▶ **Requirement**:
If an entry below holds a picture, skip the picture and copy everything else exactly.

▶ **Material for this exercise**:

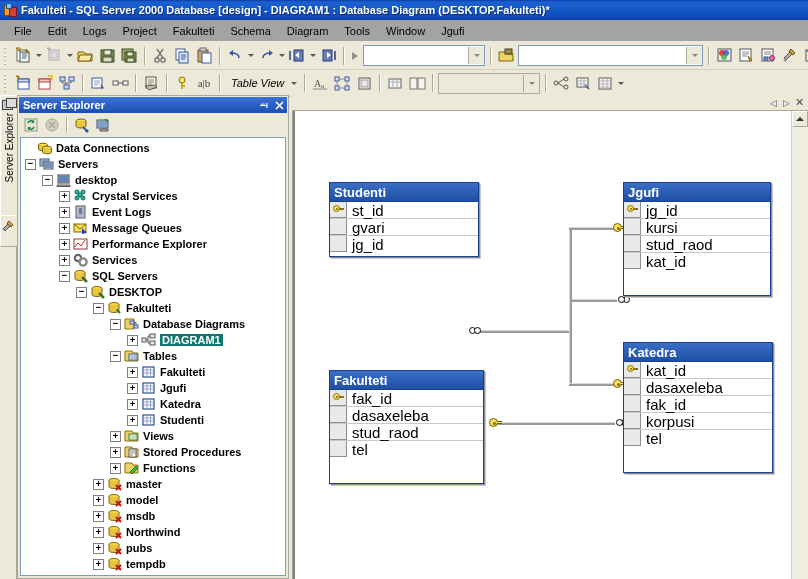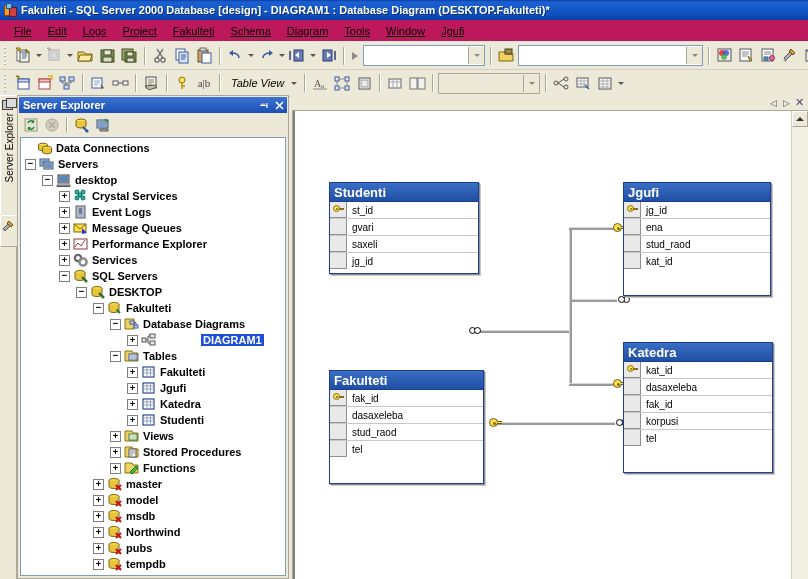--- a/index.html
+++ b/index.html
@@ -18,22 +18,22 @@
     background:linear-gradient(to bottom,#0a3fa8 0%,#1b5fd0 10%,#1458c8 50%,#0b47b4 92%,#073a9b 100%);
     display:flex;align-items:center;color:#fff;
     font-size:11px;font-weight:bold;padding-left:3px;
   }
   .titlebar .tb-icon{width:14px;height:14px;margin-right:4px;position:relative;flex:0 0 auto;}
   .tb-icon .sq{position:absolute;}
   .titlebar .tb-text{white-space:nowrap;overflow:hidden;text-shadow:1px 1px 0 rgba(0,0,0,.45);}
 
   
   .menubar{
-    height:21px;background:#be185d;display:flex;align-items:center;
-    padding-left:6px;border-bottom:1px solid #ece9d8;text-decoration:underline;
+    height:21px;background:#a3a3a3;display:flex;align-items:center;
+    padding-left:6px;border-bottom:1px solid #ece9d8;
   }
   .menubar .mi{padding:2px 8px;color:#000;font-size:11px;white-space:nowrap;}
 
   
   .toolbar{
     height:27px;background:#ece9d8;display:flex;align-items:center;
     border-bottom:1px solid #d4d0c0;
   }
   .tb2{height:26px;border-bottom:1px solid #aca899;}
   .grip{width:7px;height:18px;margin:0 2px 0 3px;flex:0 0 auto;
@@ -97,21 +97,21 @@
   .node .pm{
     width:9px;height:9px;border:1px solid #808080;background:#fff;
     display:flex;align-items:center;justify-content:center;
     font-size:9px;line-height:7px;font-family:"DejaVu Sans Mono",monospace;color:#000;
     flex:0 0 auto;margin-right:3px;position:relative;
   }
   .node .pm span{position:relative;top:-1px;}
   .node .pmspace{width:12px;flex:0 0 auto;}
   .node .ico{width:16px;height:14px;margin-right:3px;flex:0 0 auto;position:relative;}
   .node .lbl{color:#000;}
-  .node .lbl.sel{background:#1d4ed8;color:#fff;padding:0 2px;margin-left:41px;}
+  .node .lbl.sel{background:#0f766e;color:#fff;padding:0 2px;}
 
   
   .doc{
     position:absolute;left:290px;top:95px;right:0;bottom:0;background:#ece9d8;
   }
   .doc-tabs{height:15px;display:flex;align-items:center;justify-content:flex-end;padding-right:2px;background:#ece9d8;}
   .doc-tabs .nav{width:13px;height:13px;display:flex;align-items:center;justify-content:center;color:#4b4b6b;font-size:9px;}
   .canvaswrap{
     position:absolute;left:2px;top:15px;right:0;bottom:0;
     background:#fff;border:1px solid #aca899;border-right:none;border-bottom:none;
@@ -139,21 +139,21 @@
     border-bottom:1px solid #1b3f94;
   }
   .dtable .rows{background:#fff;}
   .drow{height:16px;display:flex;align-items:stretch;border-bottom:1px solid #c8c8c8;}
   .drow:last-child{border-bottom:none;}
   .drow .gut{
     width:17px;background:#e9e9e9;border-right:1px solid #8f8f8f;
     border-bottom:1px solid #8f8f8f;box-sizing:border-box;
     display:flex;align-items:center;justify-content:center;flex:0 0 auto;
   }
-  .drow .nm{padding-left:5px;display:flex;align-items:center;font-size:10px;color:#000;}
+  .drow .nm{padding-left:5px;display:flex;align-items:center;font-size:15px;color:#000;}
   .dtable .pad{background:#fff;}
   .keyicon{width:11px;height:9px;position:relative;}
   .keyicon .kring{position:absolute;left:0;top:0;width:7px;height:7px;border-radius:50%;background:#ffe14d;border:1px solid #8a7012;box-sizing:border-box;}
   .keyicon .kring:after{content:"";position:absolute;left:2px;top:2px;width:2px;height:2px;border-radius:50%;background:#7a6510;}
   .keyicon .kstem{position:absolute;left:6px;top:3px;width:5px;height:2px;background:#e8c53c;border-top:1px solid #8a7012;border-bottom:1px solid #8a7012;box-sizing:border-box;}
 
   
   .rel{position:absolute;background:#9a9a9a;}
   .rel.h{height:2px;border-top:1px solid #d8d8d8;}
   .rel.v{width:2px;border-left:1px solid #d8d8d8;}
@@ -949,44 +949,40 @@
                   </span>
                 </div>
                 <div class="nm">st_id</div>
               </div>
               <div class="drow">
                 <div class="gut"></div>
                 <div class="nm">gvari</div>
               </div>
               <div class="drow">
                 <div class="gut"></div>
-                <div class="nm">saxeli</div>
-              </div>
-              <div class="drow">
-                <div class="gut"></div>
                 <div class="nm">jg_id</div>
               </div>
             </div>
             <div class="pad" style="height: 4px;"></div>
           </div>
           <div class="dtable" style="left: 328px; top: 71px; width: 148px;">
             <div class="hdr">Jgufi</div>
             <div class="rows">
               <div class="drow">
                 <div class="gut">
                   <span class="keyicon">
                     <span class="kring"></span>
                     <span class="kstem"></span>
                   </span>
                 </div>
                 <div class="nm">jg_id</div>
               </div>
               <div class="drow">
                 <div class="gut"></div>
-                <div class="nm">ena</div>
+                <div class="nm">kursi</div>
               </div>
               <div class="drow">
                 <div class="gut"></div>
                 <div class="nm">stud_raod</div>
               </div>
               <div class="drow">
                 <div class="gut"></div>
                 <div class="nm">kat_id</div>
               </div>
             </div>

▶ **The completed task**:
--- a/index.html
+++ b/index.html
@@ -18,22 +18,22 @@
     background:linear-gradient(to bottom,#0a3fa8 0%,#1b5fd0 10%,#1458c8 50%,#0b47b4 92%,#073a9b 100%);
     display:flex;align-items:center;color:#fff;
     font-size:11px;font-weight:bold;padding-left:3px;
   }
   .titlebar .tb-icon{width:14px;height:14px;margin-right:4px;position:relative;flex:0 0 auto;}
   .tb-icon .sq{position:absolute;}
   .titlebar .tb-text{white-space:nowrap;overflow:hidden;text-shadow:1px 1px 0 rgba(0,0,0,.45);}
 
   
   .menubar{
-    height:21px;background:#be185d;display:flex;align-items:center;
-    padding-left:6px;border-bottom:1px solid #ece9d8;text-decoration:underline;
+    height:21px;background:#a3a3a3;display:flex;align-items:center;
+    padding-left:6px;border-bottom:1px solid #ece9d8;
   }
   .menubar .mi{padding:2px 8px;color:#000;font-size:11px;white-space:nowrap;}
 
   
   .toolbar{
     height:27px;background:#ece9d8;display:flex;align-items:center;
     border-bottom:1px solid #d4d0c0;
   }
   .tb2{height:26px;border-bottom:1px solid #aca899;}
   .grip{width:7px;height:18px;margin:0 2px 0 3px;flex:0 0 auto;
@@ -97,21 +97,21 @@
   .node .pm{
     width:9px;height:9px;border:1px solid #808080;background:#fff;
     display:flex;align-items:center;justify-content:center;
     font-size:9px;line-height:7px;font-family:"DejaVu Sans Mono",monospace;color:#000;
     flex:0 0 auto;margin-right:3px;position:relative;
   }
   .node .pm span{position:relative;top:-1px;}
   .node .pmspace{width:12px;flex:0 0 auto;}
   .node .ico{width:16px;height:14px;margin-right:3px;flex:0 0 auto;position:relative;}
   .node .lbl{color:#000;}
-  .node .lbl.sel{background:#1d4ed8;color:#fff;padding:0 2px;margin-left:41px;}
+  .node .lbl.sel{background:#0f766e;color:#fff;padding:0 2px;}
 
   
   .doc{
     position:absolute;left:290px;top:95px;right:0;bottom:0;background:#ece9d8;
   }
   .doc-tabs{height:15px;display:flex;align-items:center;justify-content:flex-end;padding-right:2px;background:#ece9d8;}
   .doc-tabs .nav{width:13px;height:13px;display:flex;align-items:center;justify-content:center;color:#4b4b6b;font-size:9px;}
   .canvaswrap{
     position:absolute;left:2px;top:15px;right:0;bottom:0;
     background:#fff;border:1px solid #aca899;border-right:none;border-bottom:none;
@@ -139,21 +139,21 @@
     border-bottom:1px solid #1b3f94;
   }
   .dtable .rows{background:#fff;}
   .drow{height:16px;display:flex;align-items:stretch;border-bottom:1px solid #c8c8c8;}
   .drow:last-child{border-bottom:none;}
   .drow .gut{
     width:17px;background:#e9e9e9;border-right:1px solid #8f8f8f;
     border-bottom:1px solid #8f8f8f;box-sizing:border-box;
     display:flex;align-items:center;justify-content:center;flex:0 0 auto;
   }
-  .drow .nm{padding-left:5px;display:flex;align-items:center;font-size:10px;color:#000;}
+  .drow .nm{padding-left:5px;display:flex;align-items:center;font-size:15px;color:#000;}
   .dtable .pad{background:#fff;}
   .keyicon{width:11px;height:9px;position:relative;}
   .keyicon .kring{position:absolute;left:0;top:0;width:7px;height:7px;border-radius:50%;background:#ffe14d;border:1px solid #8a7012;box-sizing:border-box;}
   .keyicon .kring:after{content:"";position:absolute;left:2px;top:2px;width:2px;height:2px;border-radius:50%;background:#7a6510;}
   .keyicon .kstem{position:absolute;left:6px;top:3px;width:5px;height:2px;background:#e8c53c;border-top:1px solid #8a7012;border-bottom:1px solid #8a7012;box-sizing:border-box;}
 
   
   .rel{position:absolute;background:#9a9a9a;}
   .rel.h{height:2px;border-top:1px solid #d8d8d8;}
   .rel.v{width:2px;border-left:1px solid #d8d8d8;}
@@ -949,44 +949,40 @@
                   </span>
                 </div>
                 <div class="nm">st_id</div>
               </div>
               <div class="drow">
                 <div class="gut"></div>
                 <div class="nm">gvari</div>
               </div>
               <div class="drow">
                 <div class="gut"></div>
-                <div class="nm">saxeli</div>
-              </div>
-              <div class="drow">
-                <div class="gut"></div>
                 <div class="nm">jg_id</div>
               </div>
             </div>
             <div class="pad" style="height: 4px;"></div>
           </div>
           <div class="dtable" style="left: 328px; top: 71px; width: 148px;">
             <div class="hdr">Jgufi</div>
             <div class="rows">
               <div class="drow">
                 <div class="gut">
                   <span class="keyicon">
                     <span class="kring"></span>
                     <span class="kstem"></span>
                   </span>
                 </div>
                 <div class="nm">jg_id</div>
               </div>
               <div class="drow">
                 <div class="gut"></div>
-                <div class="nm">ena</div>
+                <div class="nm">kursi</div>
               </div>
               <div class="drow">
                 <div class="gut"></div>
                 <div class="nm">stud_raod</div>
               </div>
               <div class="drow">
                 <div class="gut"></div>
                 <div class="nm">kat_id</div>
               </div>
             </div>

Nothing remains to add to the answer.